::: Records to process

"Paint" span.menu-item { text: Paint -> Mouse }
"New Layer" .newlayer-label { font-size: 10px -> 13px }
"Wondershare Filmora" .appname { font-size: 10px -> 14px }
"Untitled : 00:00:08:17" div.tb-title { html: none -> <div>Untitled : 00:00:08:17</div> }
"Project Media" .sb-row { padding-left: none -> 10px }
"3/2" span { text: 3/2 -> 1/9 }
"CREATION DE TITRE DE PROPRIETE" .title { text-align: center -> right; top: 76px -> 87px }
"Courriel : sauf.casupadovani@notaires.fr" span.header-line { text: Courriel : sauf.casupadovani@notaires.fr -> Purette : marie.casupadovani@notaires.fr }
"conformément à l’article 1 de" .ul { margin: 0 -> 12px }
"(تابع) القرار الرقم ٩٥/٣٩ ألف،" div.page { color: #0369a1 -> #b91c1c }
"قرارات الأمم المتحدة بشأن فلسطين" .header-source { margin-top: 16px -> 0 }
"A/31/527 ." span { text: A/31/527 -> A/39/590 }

::::::

### What you should do
Scan the records for the word "size". Copy each line where it turns up.

### Answer to the exercise
"New Layer" .newlayer-label { font-size: 10px -> 13px }
"Wondershare Filmora" .appname { font-size: 10px -> 14px }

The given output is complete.